As voogru stated, the most efficient and obvious way for the engine to
store the bans is in a linked list.  It would also be terrible if that
list weren't sorted.

I'm thinking that the engine reads the file into a buffer and then
builds the list from there.  There could either be a bug in the banlist
parser function, or maybe it is not coded intelligently enough to handle
a file larger than the buffer.

Dave

-----Original Message-----
From: [EMAIL PROTECTED]
[mailto:[EMAIL PROTECTED] On Behalf Of Bruce "Bahamut"
Andrews
Sent: Monday, October 18, 2004 7:57 AM
To: [EMAIL PROTECTED]
Subject: Re: [hlds] Number of allowed bans too small?

Lets assume this is happening on a very very fast (dual processor)
server comp with 2gb+ of RAM, (because it is), having a lot of bans in
memory isn't a problem.  However, this is for a GSP, which has a lot of
bans that cannot be revoked because those people that are permanently
banned will return (seen it happen before).

Your advice may be good for a small server, but when you're collecting
ban data from all half-life mod servers in a database then writing them
out to all the servers to stop people from getting banned in one game
for cheating then just moving onto the next, you need to be able to have
a large number of bans in place on a server.

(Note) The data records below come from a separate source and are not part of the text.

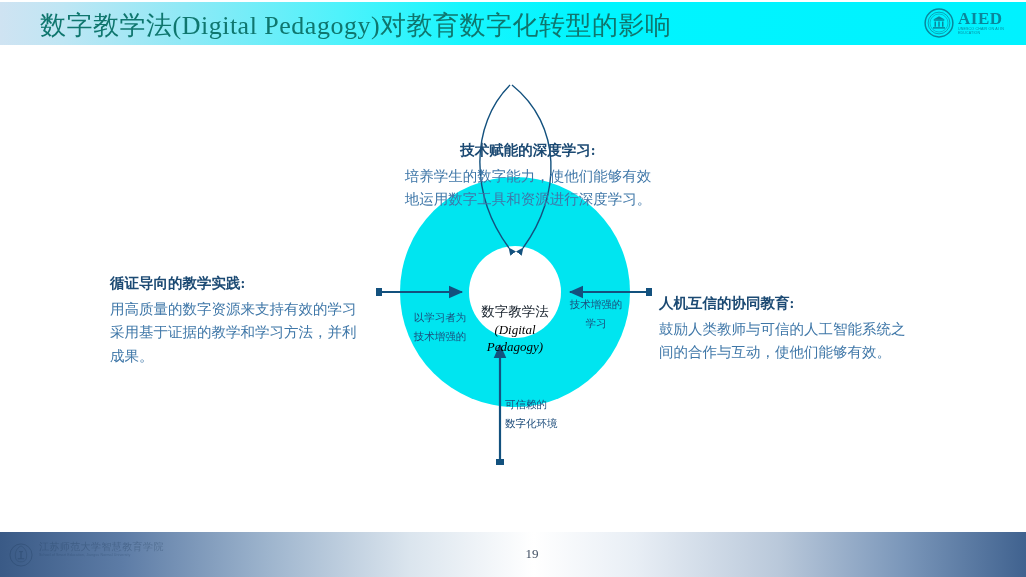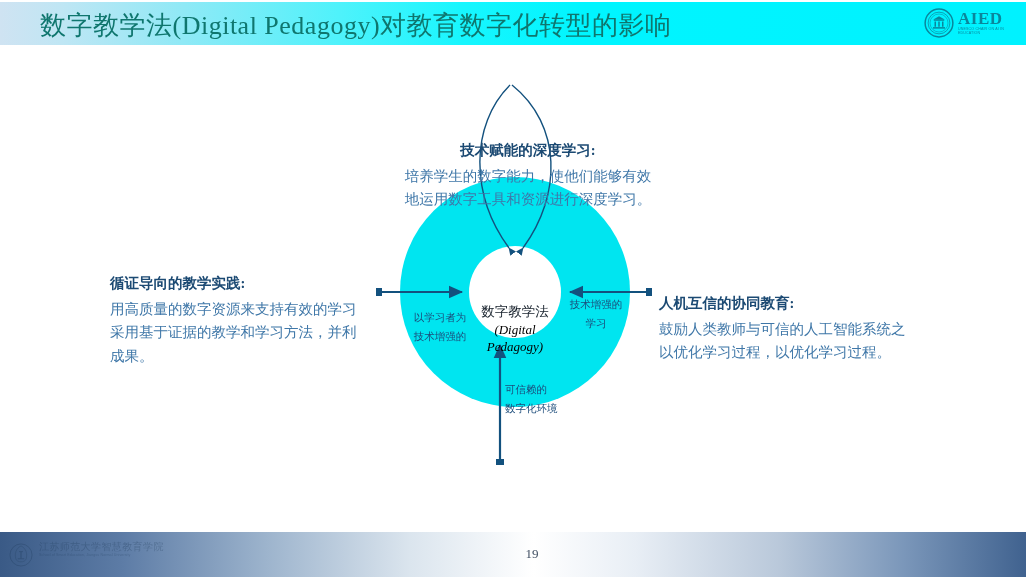--- a/index.html
+++ b/index.html
@@ -298,7 +298,7 @@
   <div class="callout" id="callout-right">
     <div class="c-title">人机互信的协同教育:</div>
     <div class="c-body">鼓励人类教师与可信的人工智能系统之</div>
-    <div class="c-body">以优化学习过程，以优化学习过程。</div>
+    <div class="c-body">间的合作与互动，使他们能够有效。</div>
   </div>
 
 

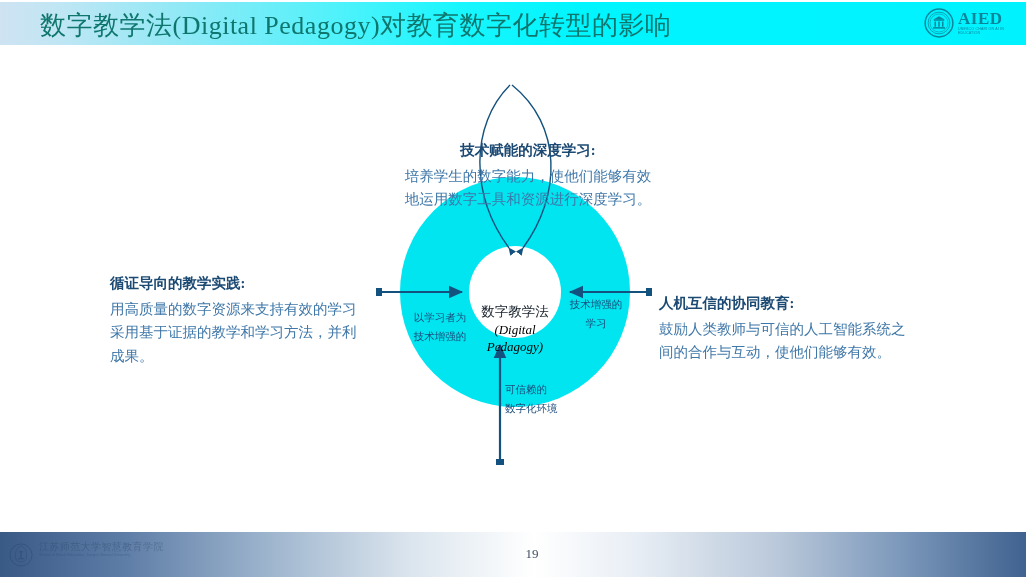--- a/index.html
+++ b/index.html
@@ -131,7 +131,7 @@
   }
   #ring-label-left   { left: 402px; top: 250px; width: 76px; margin-top: 13px; }
   #ring-label-right  { left: 561px; top: 250px; width: 70px; }
-  #ring-label-bottom { left: 505px; top: 335px; width: 72px; text-align: left; }
+  #ring-label-bottom { left: 505px; top: 350px; width: 72px; text-align: left; }
 
   
   .center-text {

Though, what I don't really get is why none of the bans get written to
the server when typing "exec banned.cfg" (the bans are imported to that
file, not banned_users.cfg).  Cfg files get executed one line at a time
from top to bottom, right?  So shouldn't all the bans get slowly added
until it runs out of memory or whatever limitations are in place?  Just
odd that it worked for ~100 entries but not for 600 or 1200 :/

HLDS supports this many, was just curious as to why SRCDS does not.
Doesn't really help for scaleability if it is indeed limited, though the
error may not be linked to that.

- Bruce "Bahamut" Andrews



sebastian nielsen wrote:

> Bans is data too. They take space like other files. Ram memory on the
> computer is requiring to have the game running , not banning people.
>
> HL-servers aren't for banning people all the time. They are used to
> have an
> central connection point for gamers to play to each other.
> Do an ban clean each month and then your files will kept in a good
> size...
> This is my trick.... I have a software that runs on thje last day in a
> month
> , this deletes the ban file and reloads the CFG:s.
>
> You know , to store steam IDs and names of people you dont want in
your
> server , this must be stored as 1:s and 0:s like other gaming data ,
and
> they take space too. All text images and whatever takes space. Save
the
> resources , dont ban like an automated process that bans 1000 people
per
> second.... Be nice to players.... Theres a limited number of players.
> If you
> ban all players your server will be empty.